Work required =>
Repeat the data verbatim, images excluded.

Dataset records:

——

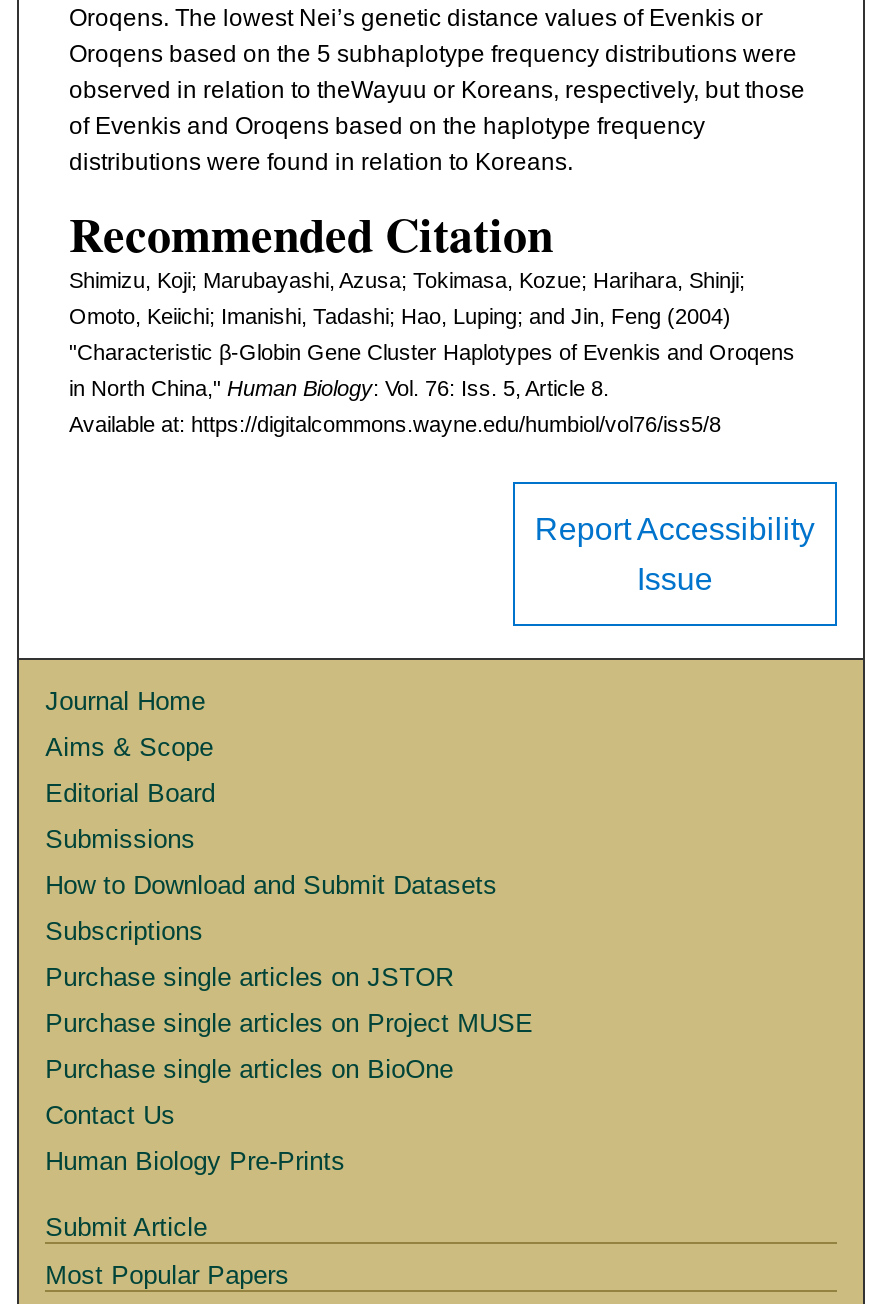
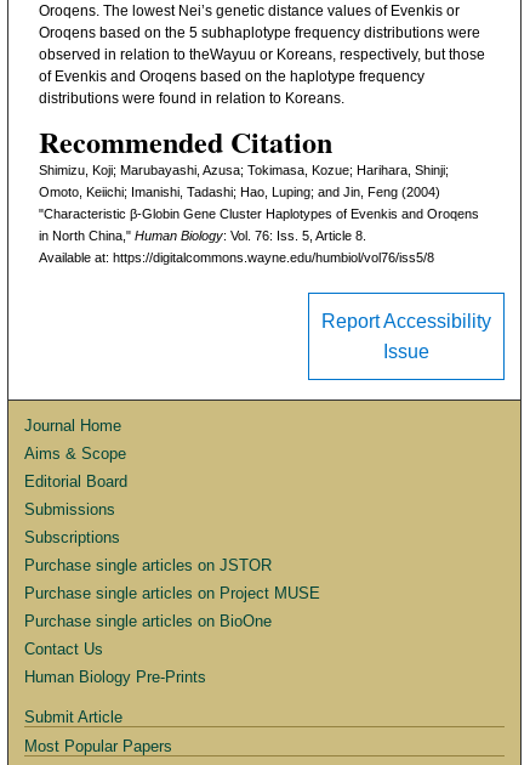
[45,871,497,901] How to Download and Submit Datasets -> none

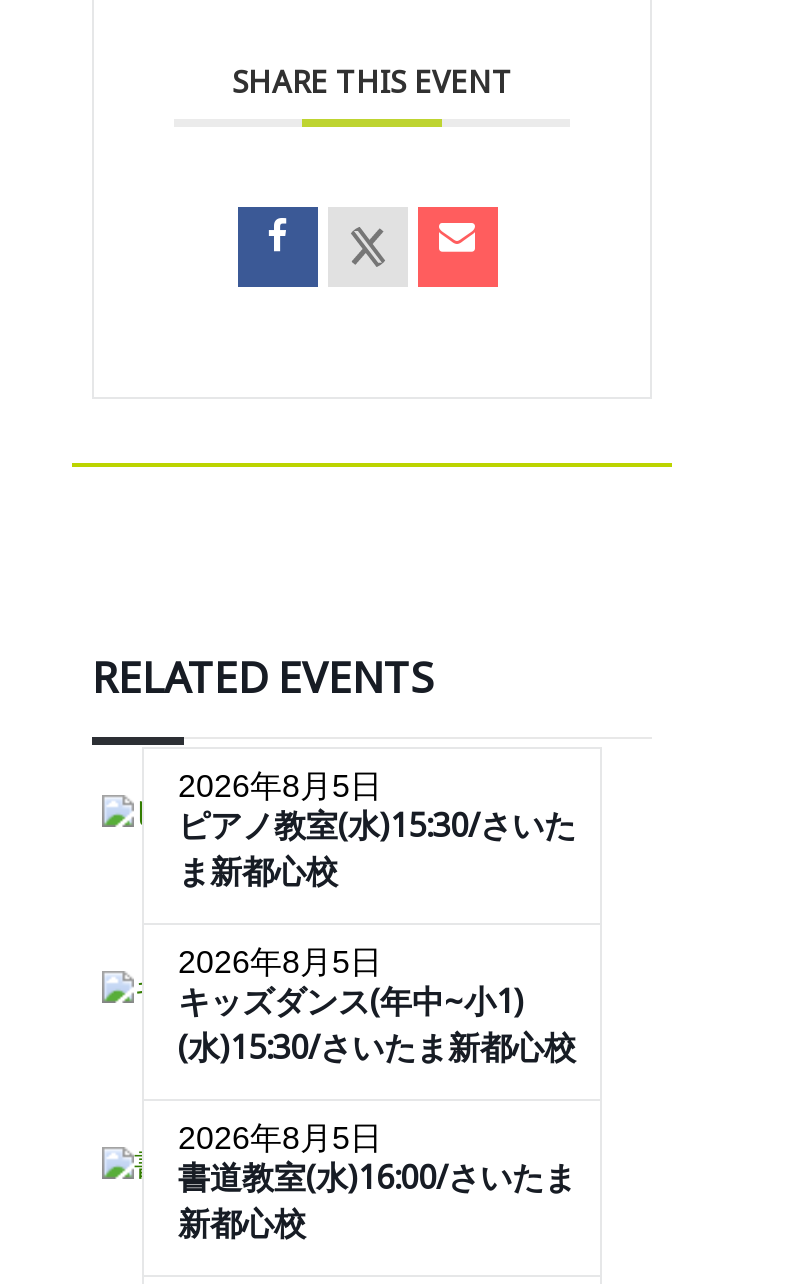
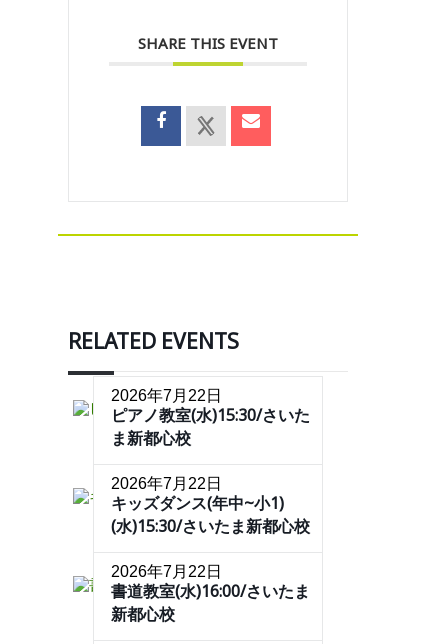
[178,767,382,803] 2026年8月5日 -> [111,386,222,404] 2026年7月22日
[178,943,382,979] 2026年8月5日 -> [111,474,222,492] 2026年7月22日
[178,1119,382,1155] 2026年8月5日 -> [111,562,222,580] 2026年7月22日

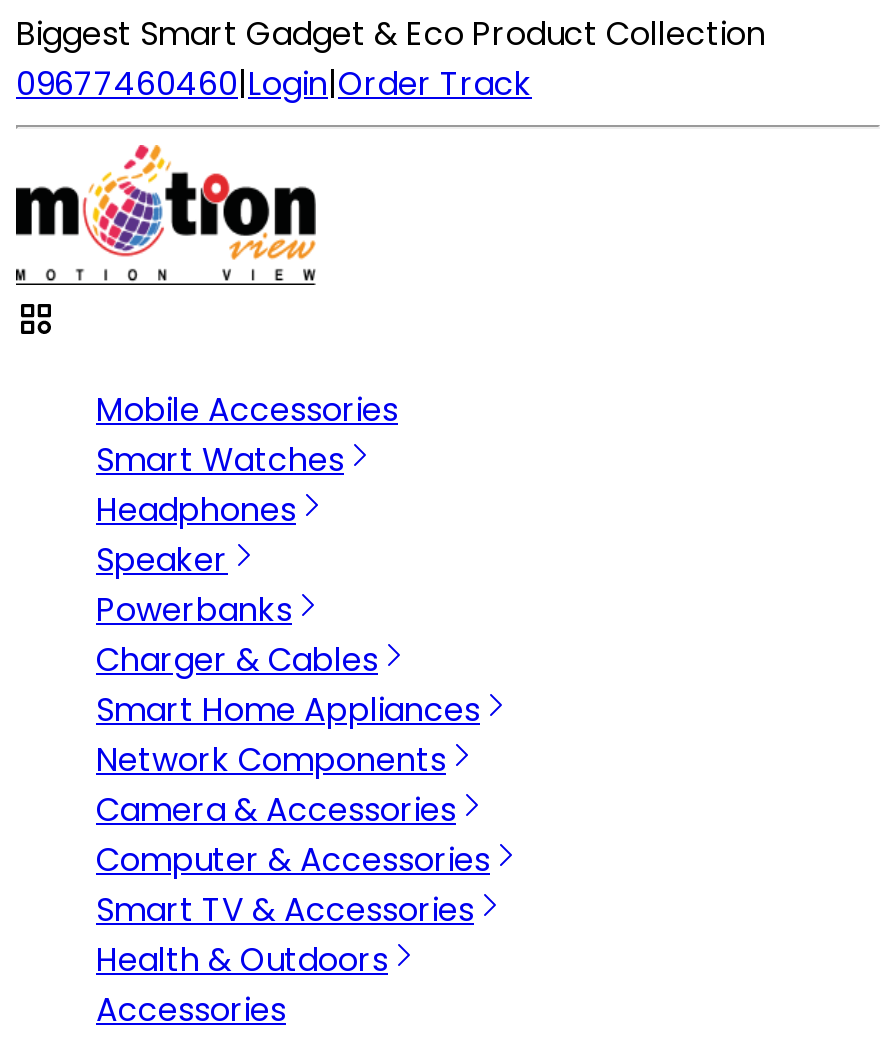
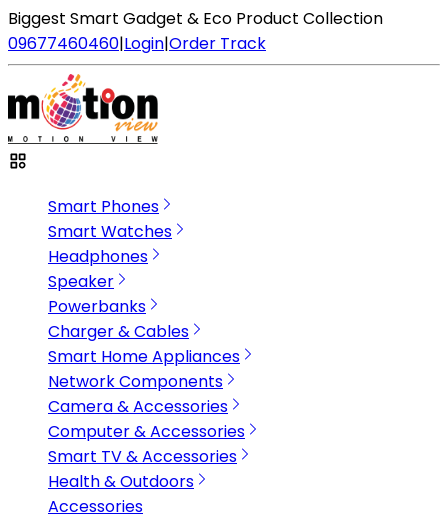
[96,387,398,433] Mobile Accessories -> [48,195,159,218] Smart Phones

——

Solution for this problem =>
[45,871,497,901] How to Download and Submit Datasets -> none

[178,767,382,803] 2026年8月5日 -> [111,386,222,404] 2026年7月22日
[178,943,382,979] 2026年8月5日 -> [111,474,222,492] 2026年7月22日
[178,1119,382,1155] 2026年8月5日 -> [111,562,222,580] 2026年7月22日

[96,387,398,433] Mobile Accessories -> [48,195,159,218] Smart Phones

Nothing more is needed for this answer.